Les inspecteurs nouvellement recrutés et contrôleurs du travail de la RDC ont exprimé ce mercredi 10 juin leur ras-le-bol devant la Primature. Ils exigent du gouvernement l’intégration définitive dans les listings de paie réguliers de l’État et le paiement de leur rémunération au titre du deuxième trimestre de l’année 2026.
Ce mouvement social dont la cible directe est la Primature a pour objectif de pousser la Première ministre, Judith Suminwa, à appliquer les instructions du Chef de l’État concernant leur prise en charge budgétaire effective.
Se confiant à nos reporters, pour l’Inspecteur André Kabole, ces revendications tiennent lieu car l’État congolais les a recrutés par concours et donc ils remplissent toutes les conditions requises pour être reconnus comme agents de l’État malheureusement leurs conditions sociales ne font que s’empirer.
« Ce qui nous préoccupe et plonge nos familles dans de grandes difficultés, c’est le fait que, depuis notre recrutement, nous sommes payés par le système de paie complémentaire.

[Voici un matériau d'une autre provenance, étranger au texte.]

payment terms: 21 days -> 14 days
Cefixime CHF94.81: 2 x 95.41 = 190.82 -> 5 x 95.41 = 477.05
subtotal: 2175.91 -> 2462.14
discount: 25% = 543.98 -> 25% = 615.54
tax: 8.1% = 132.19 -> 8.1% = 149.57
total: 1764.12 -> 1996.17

Ainsi, nous ne percevons notre rémunération que tous les trois mois, et souvent avec plusieurs mois de retard en raison de lenteurs et contraintes administratives. Pourtant, un arrêté interministériel signé par Madame Ndusi, Monsieur Nicolas Kazadi et Monsieur Aimé Boji prévoyait notre intégration à la paie régulière, avec l’octroi d’une prime spéciale et de fonction de 6 000 000 FC pour les inspecteurs et de 5 000 000 FC pour les contrôleurs » s’est-il confié à nous.
Et d’ajouter :
« Malheureusement, cet arrêté n’a jamais été pleinement appliqué. À la suite de nos revendications, notamment à travers des marches pacifiques organisées devant le ministère du Budget et l’Assemblée nationale, Monsieur Boji avait accepté le paiement de 28 % de ces montants, soit environ 1 700 000 FC pour un inspecteur et 1 453 000 FC pour un contrôleur, dans le cadre de la paie complémentaire trimestrielle. »

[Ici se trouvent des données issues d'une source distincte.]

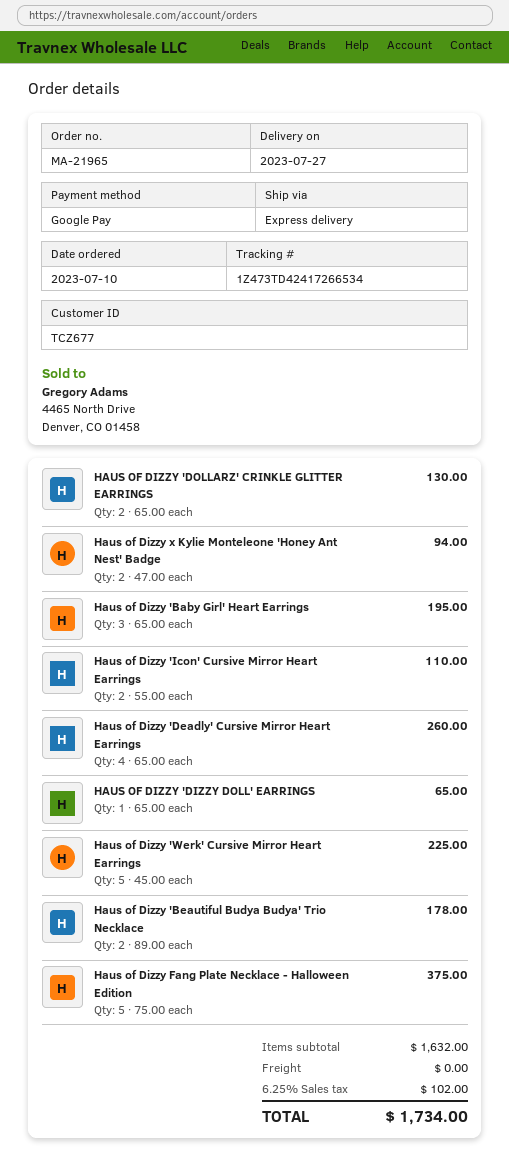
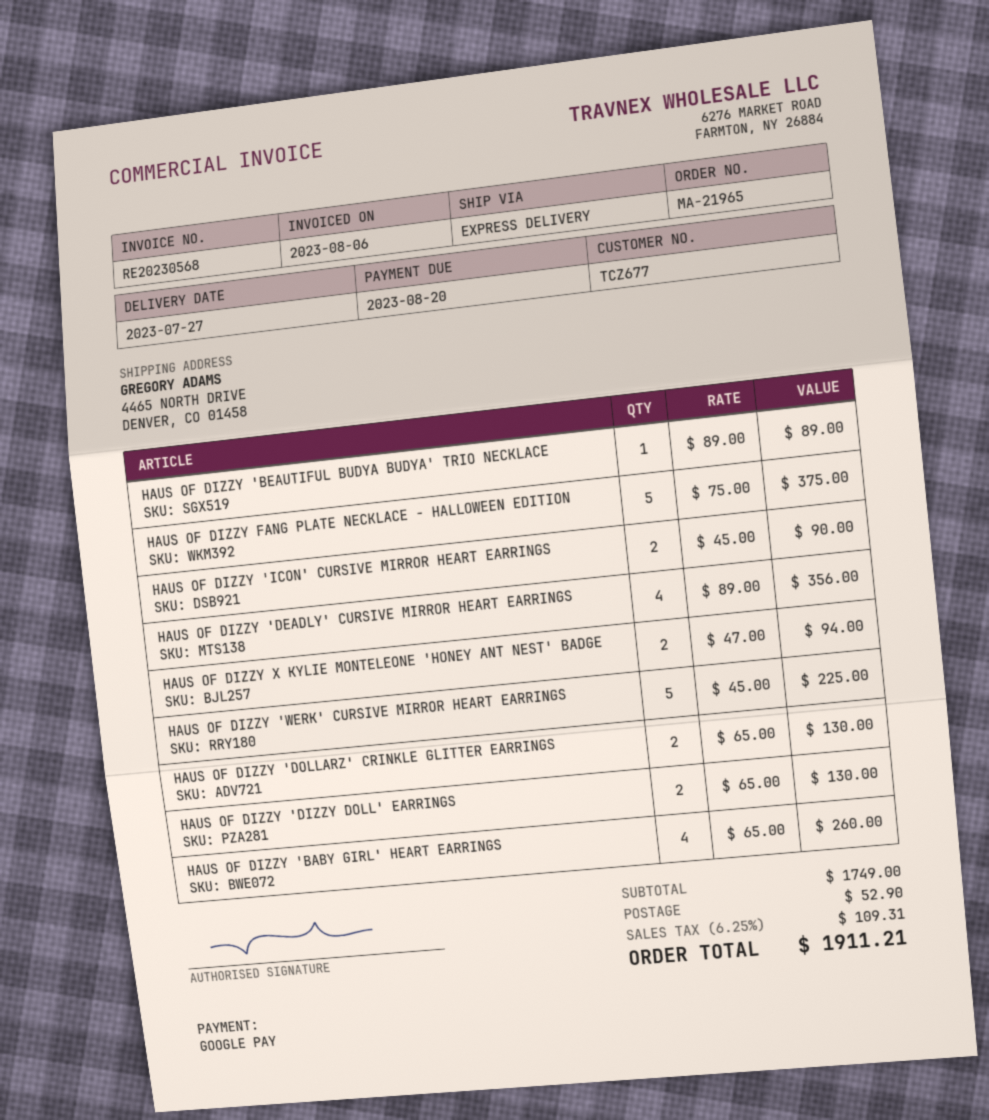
Haus of Dizzy 'Baby Girl' Heart Earrings: 3 x 65.00 = 195.00 -> 4 x 65.00 = 260.00
Haus of Dizzy 'Icon' Cursive Mirror Heart Earrings: 2 x 55.00 = 110.00 -> 2 x 45.00 = 90.00
Haus of Dizzy 'Deadly' Cursive Mirror Heart Earrings: 4 x 65.00 = 260.00 -> 4 x 89.00 = 356.00
HAUS OF DIZZY 'DIZZY DOLL' EARRINGS: 1 x 65.00 = 65.00 -> 2 x 65.00 = 130.00
Haus of Dizzy 'Beautiful Budya Budya' Trio Necklace: 2 x 89.00 = 178.00 -> 1 x 89.00 = 89.00
subtotal: 1632.00 -> 1749.00
shipping: 0.00 -> 52.90
tax: 6.25% = 102.00 -> 6.25% = 109.31
total: 1734.00 -> 1911.21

À en croire, ces inspecteurs, pour percevoir la fameuse prime, ils sont contraints à recourir constamment à manifester ou d’organiser des marches de revendication, alors qu’il devrait s’agir d’un paiement automatique.
À noter que cette situation perdure trois ans après leur recrutement, ces inspecteurs continuent d’être payés par le système de paie complémentaire. Une situation jugée irrégulière, car une paie complémentaire ne devrait normalement pas excéder une année.
« Nous ne quitterons ce lieu qu’après avoir obtenu des garanties concrètes et des preuves formelles attestant de notre intégration à la paie régulière dès le troisième trimestre de cette année » ont-ils insisté.